How to complete this task -
For this exercise, copy all the data exactly and include none of the pictures.

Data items
= = = =

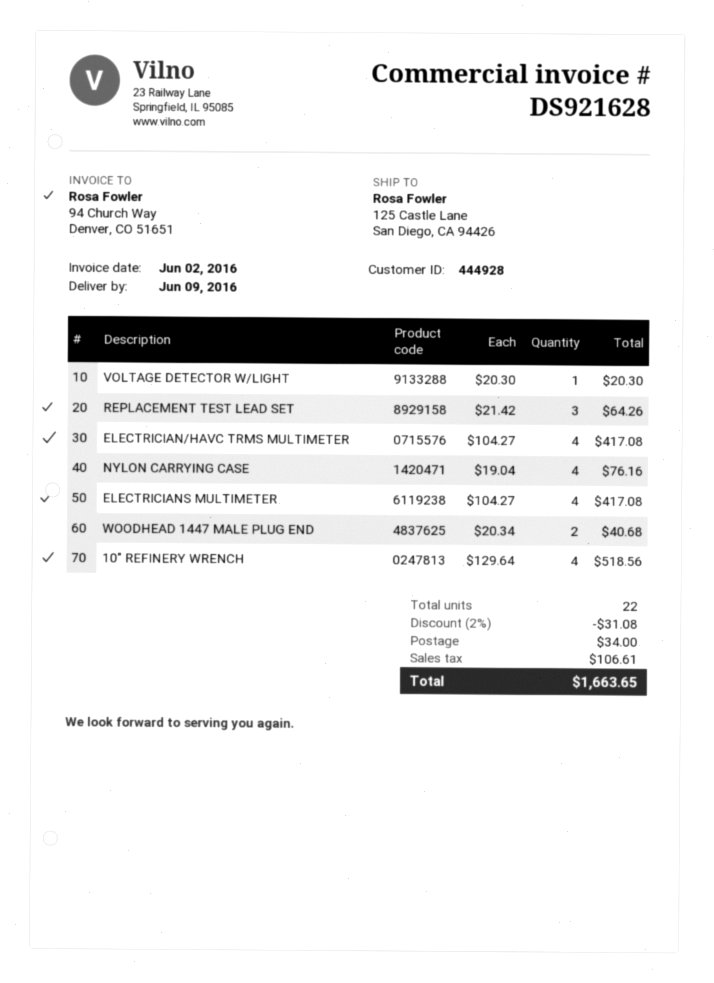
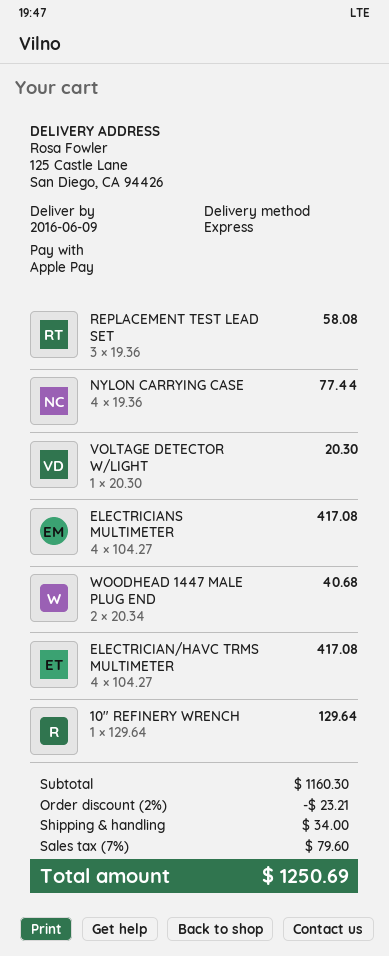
REPLACEMENT TEST LEAD SET: 3 x 21.42 = 64.26 -> 3 x 19.36 = 58.08
NYLON CARRYING CASE: 4 x 19.04 = 76.16 -> 4 x 19.36 = 77.44
10" REFINERY WRENCH: 4 x 129.64 = 518.56 -> 1 x 129.64 = 129.64
discount: 2% = 31.08 -> 2% = 23.21
tax: 106.61 -> 79.60
total: 1663.65 -> 1250.69

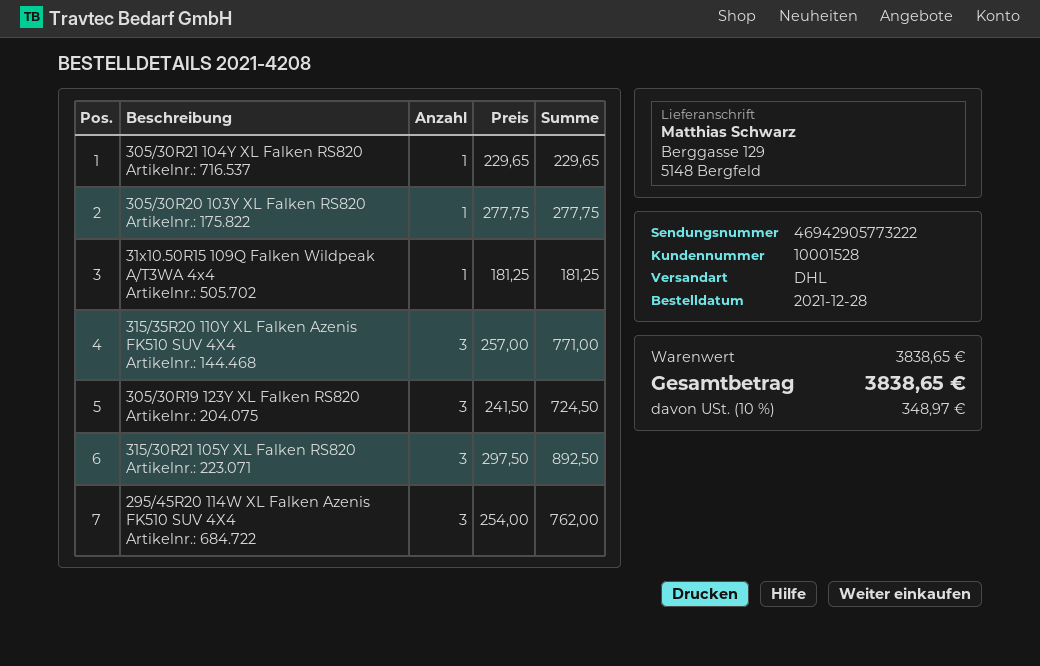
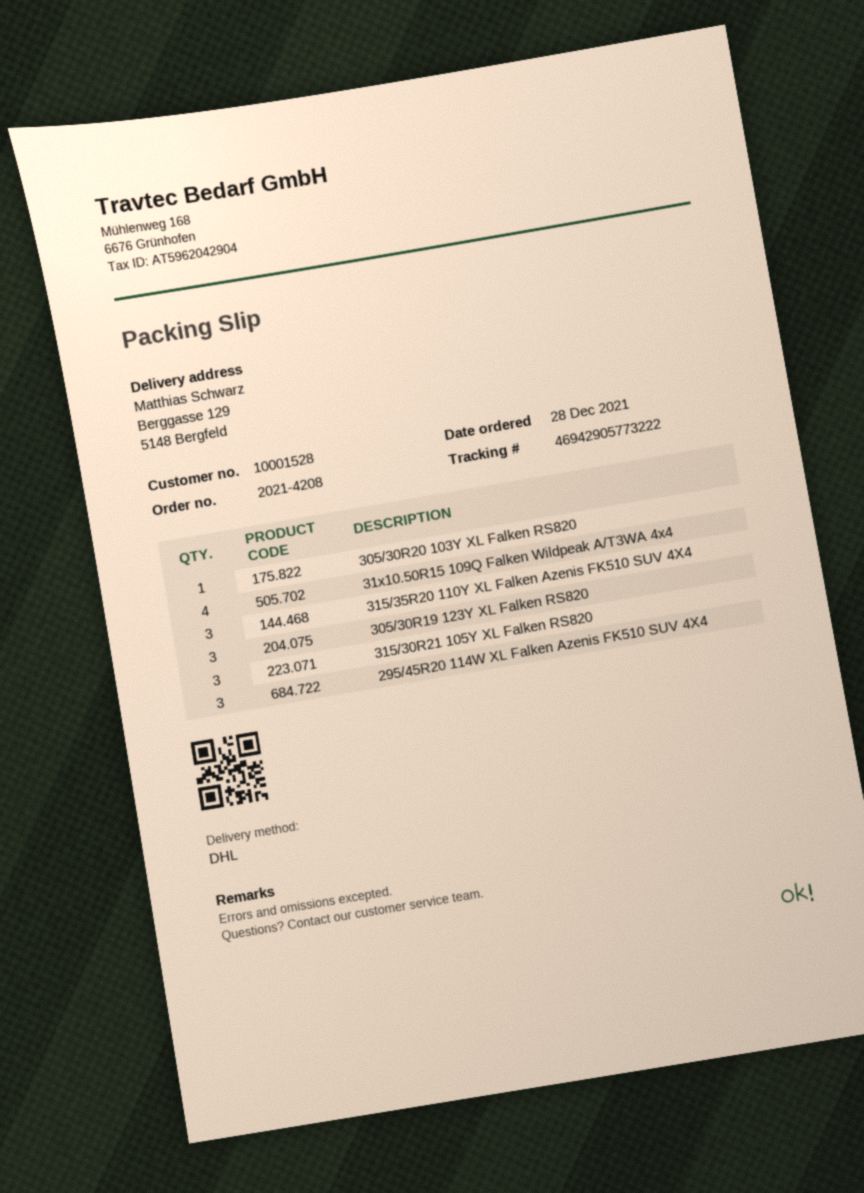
305/30R21 104Y XL Falken RS820: 1 -> none
31x10.50R15 109Q Falken Wildpeak A/T3WA 4x4: 1 -> 4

= = = =

Result for this exercise -
REPLACEMENT TEST LEAD SET: 3 x 21.42 = 64.26 -> 3 x 19.36 = 58.08
NYLON CARRYING CASE: 4 x 19.04 = 76.16 -> 4 x 19.36 = 77.44
10" REFINERY WRENCH: 4 x 129.64 = 518.56 -> 1 x 129.64 = 129.64
discount: 2% = 31.08 -> 2% = 23.21
tax: 106.61 -> 79.60
total: 1663.65 -> 1250.69

305/30R21 104Y XL Falken RS820: 1 -> none
31x10.50R15 109Q Falken Wildpeak A/T3WA 4x4: 1 -> 4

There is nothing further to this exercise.